How to install Spark?

We’ll explore 2 ways to install Spark :

  • using Jupyter Notebooks
  • using the Scala API
  • using the Python API (PySpark)

Using Jupyter Notebooks

Programming in Scala in Jupyter notebooks requires installing a package to activate Scala Kernels:

pip install spylon-kernel
python -m spylon_kernel install

Then, simply start a new notebook and select the spylon-kernel.

Using Scala

To install Scala locally, download the Java SE Development Kit “Java SE Development Kit 8u181” from Oracle’s website. Make sure to use version 8, since there are some conflicts with higher vesions.

Then, on Apache Spark website, download the latest version. When I did the first install, version 2.3.1 for Hadoop 2.7 was the last.

Download the release, and save it in your Home repository. To know where it is located, type echo $HOME in your Terminal. It usually is /Users/YourName/.

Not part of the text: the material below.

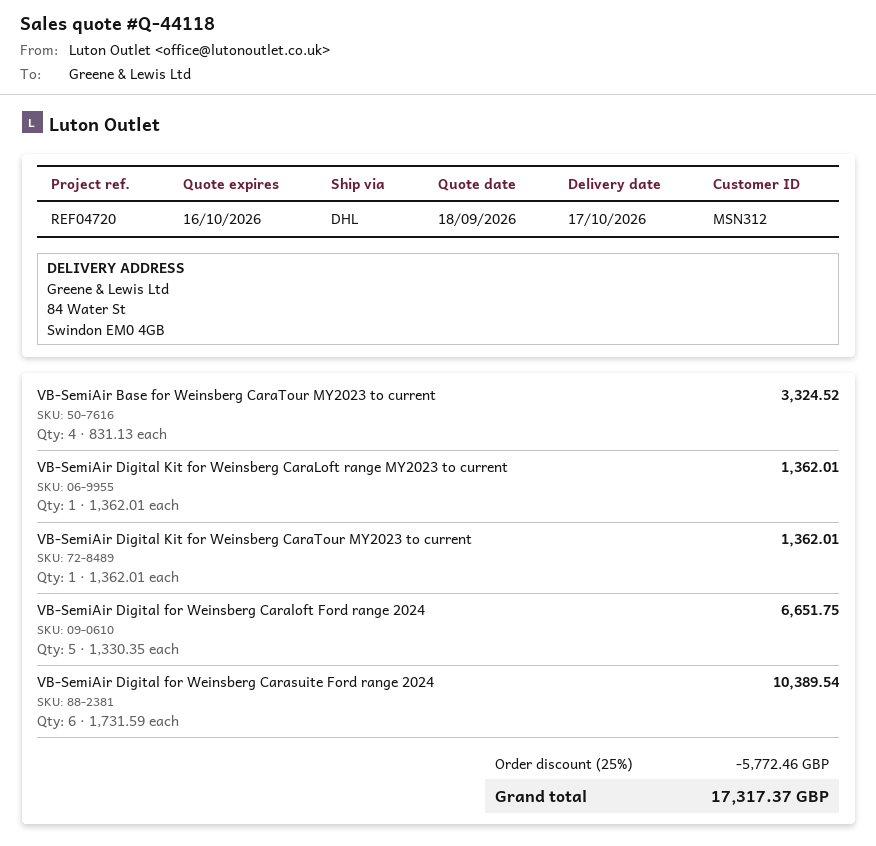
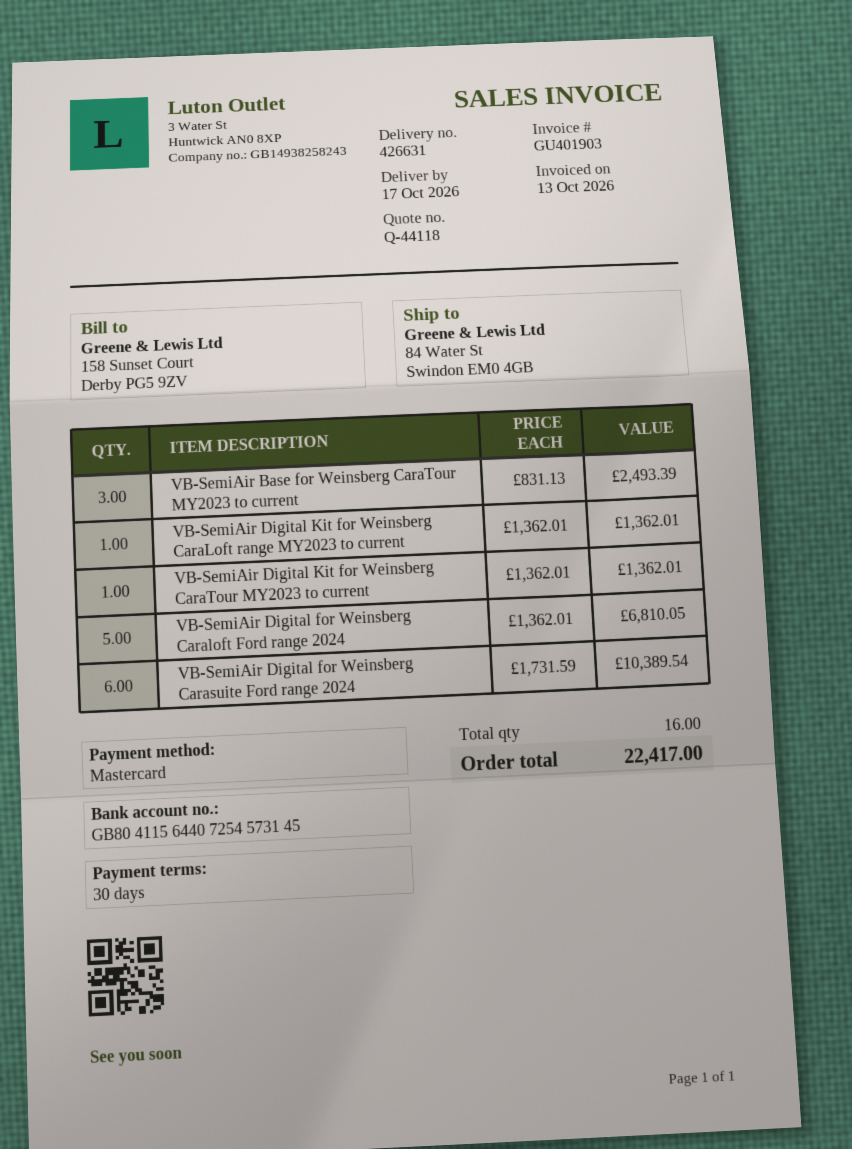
VB-SemiAir Base for Weinsberg CaraTour MY2023 to current: 4 x 831.13 = 3324.52 -> 3 x 831.13 = 2493.39
VB-SemiAir Digital for Weinsberg Caraloft Ford range 2024: 5 x 1330.35 = 6651.75 -> 5 x 1362.01 = 6810.05
discount: 25% = 5772.46 -> none
total: 17317.37 -> 22417.00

To make sure that the installation is working, in your terminal, in your Home repository, type `(replace your version) :

cd spark-2.3.1-bin-hadoop2.7/bin
./spark-shell

Your terminal should look like this :

image

A user interface, called the Spark Shell application UI, should also be accessible on localhost:4040.

image

Finally, we need to install SBT, an open-source build tool for Scala and Java projects, similar to Java’s Maven and Ant.

Its main features are:

  • Native support for compiling Scala code and integrating with many Scala test frameworks
  • The continuous compilation, testing, and deployment
  • Incremental testing and compilation (only changed sources are re-compiled, only affected tests are re-run, etc.)
  • Build descriptions written in Scala using a DSL
  • Dependency management using Ivy (which supports Maven-format repositories)
  • Integration with the Scala interpreter for rapid iteration and debugging
  • Support for mixed Java/Scala projects

Installed in the terminal using :

brew install sbt

To check that the installation is fully working, run :

./spark-shell

You should see a Scala interpreter :

Welcome to
   ____              __  
  / __/__  ___ _____/ /__
 _\ \/ _ \/ _ `/ __/  '_/
/___/ .__/\_,_/_/ /_/\_\   version 2.3.1
   /_/

Using Scala version 2.11.8 (Java HotSpot(TM) 64-Bit Server VM, Java 1.8.0_181)
Type in expressions to have them evaluated.
Type: help for more information.

scala>

Using PySpark

For PySpark, simply run :

pip install pyspark

Then, in your terminal, launch: pyspark

Observe that you now have access to a Python interpreter instead of a Scala one.

Welcome to
   ____              __
  / __/__  ___ _____/ /__
 _\ \/ _ \/ _ `/ __/  '_/
/__ / .__/\_,_/_/ /_/\_\   version 2.3.1
   /_/

Using Python version 3.6.5 (default, Apr 26 2018 08:42:37)
SparkSession available as 'spark'.
>>> 

Doing this install, your are also able to use PySpark in Jupyter notebooks by running :

import pyspark

Conclusion: I hope this tutorial was helpful. I’d be happy to answer any question you might have in the comments section.